In the middle 60s, I had a ceramic studio in the small town of
Dinuba, between Fresno and Visalia, with my work sold in the Mirzelle
Galleries in Los Angeles and from my own storefront shop. During my years
living in Hamburg, Germany, when I was unable to do ceramics, I switched
to large weavings made of ropes found and purchased from the wharf. The
largest weaving was four stories high by sixty feet wide and was displayed
in Berlin one summer and in Hamburg the next. I was the first American
woman to be accepted in the Deutsche Kunstlerbund (German Artists
Association) and was a member of the Deutsche Textilgruppe (German Textile
Group) until it disbanded in the year 2000.

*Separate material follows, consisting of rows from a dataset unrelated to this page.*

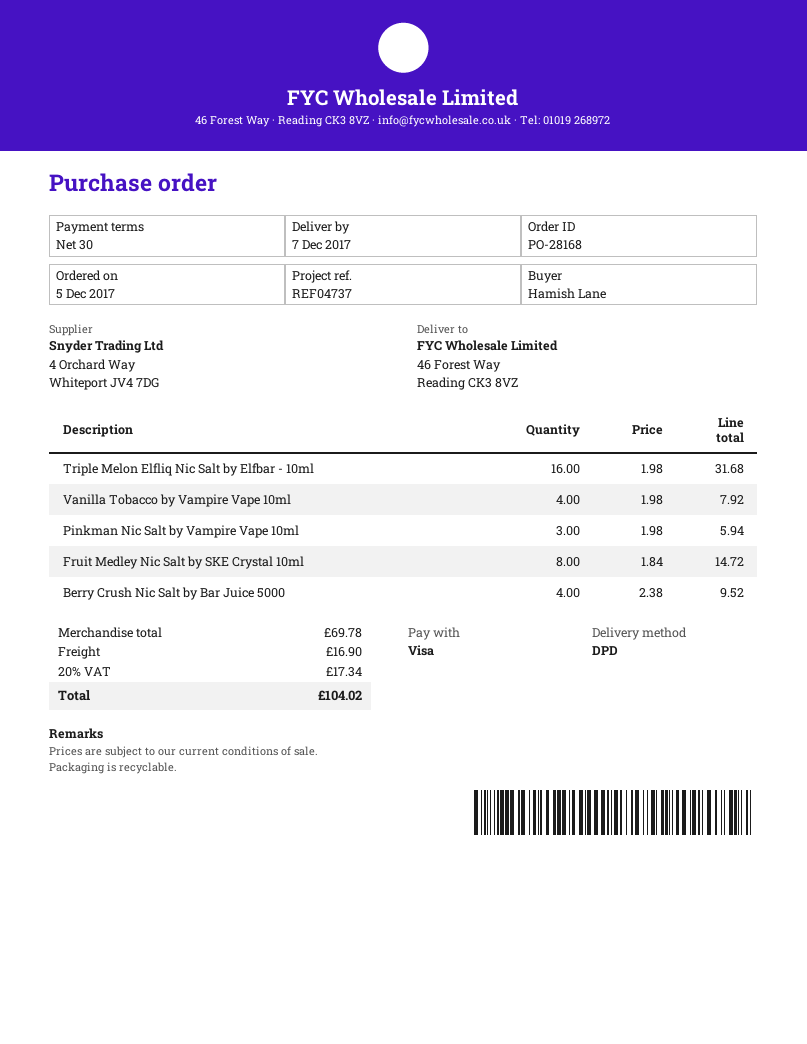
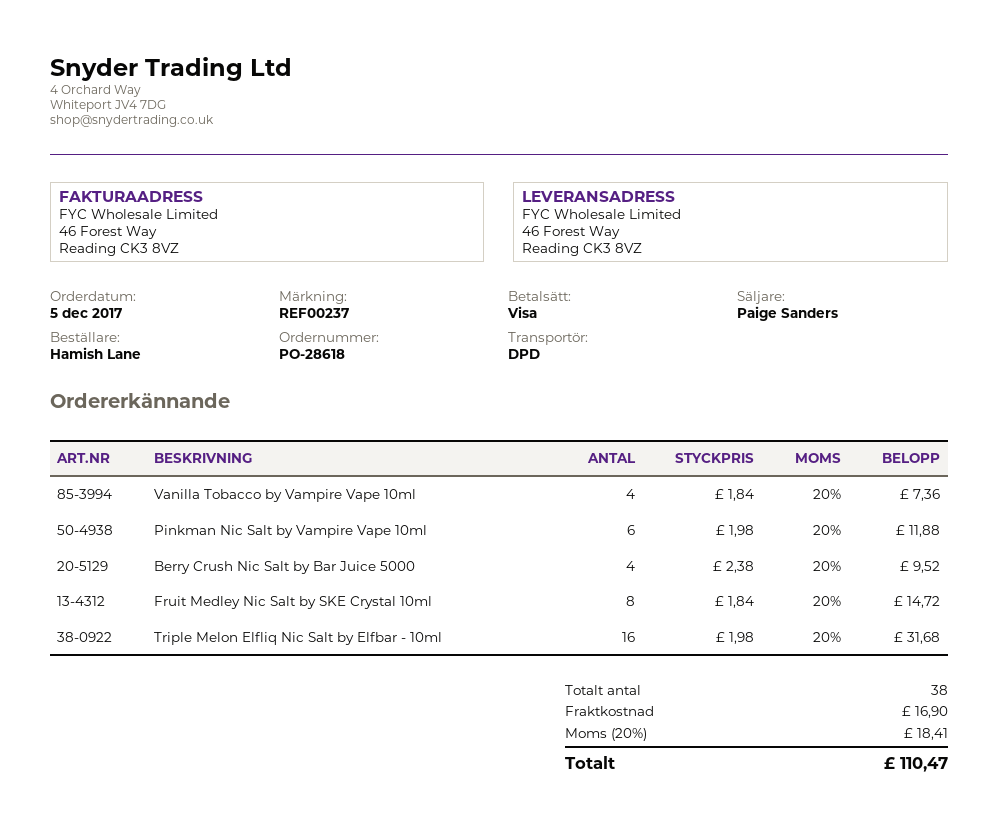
order number: PO-28168 -> PO-28618
reference: REF04737 -> REF00237
Vanilla Tobacco by Vampire Vape 10ml: 4 x 1.98 = 7.92 -> 4 x 1.84 = 7.36
Pinkman Nic Salt by Vampire Vape 10ml: 3 x 1.98 = 5.94 -> 6 x 1.98 = 11.88
tax: 20% = 17.34 -> 20% = 18.41
total: 104.02 -> 110.47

My husband Werner and I built a house on the ridge above Point
Arena in 1981, and we moved here permanently in 1987. Back in the states,
without a studio again, I focused on writing, publishing and teaching
haiku. Over the years I thought I had "grown too old to do ceramics" and
then one day I accidentally found Kaye Like?s studio while attending a
meeting at Brandybuck Ranch. Without question I knew it was time to return
to my roots in clay. I was surprised and overwhelmed by my joy at being
able to work in this medium again. After a year with her, learning the
many changes in ceramics during the last thirty years, I established my own
studio at our house on Iversen Road.
Here I have been able to spend the daily stint at the wheel to
make the large sculptural vessels, fountains and figures that have been
sleeping within me these many years. I use an electric wheel (what a
change
from the old kick wheel) and an electric kiln with a white raku/sculpture
stoneware clay. I still do not like the look of glaze on clay so my pots
are usually pit-fired or smoked , often done in our woodstove, or simply
fired to vitrification. If a piece needs a gloss, I will give it with a
polished beeswax finish. I enjoy softening the look of clay by adding
paper, fabric, wood, rope, water, and slip-cast figures known as dolls to
the vessel in some way.
In 2002, my piece in the Art in the Redwoods was given First Place
in Ceramics as well as the award "Best Work by a Local Artist" and I began
showing at Gualala Arts Center, The Dolphin and at Point Arena CityArt.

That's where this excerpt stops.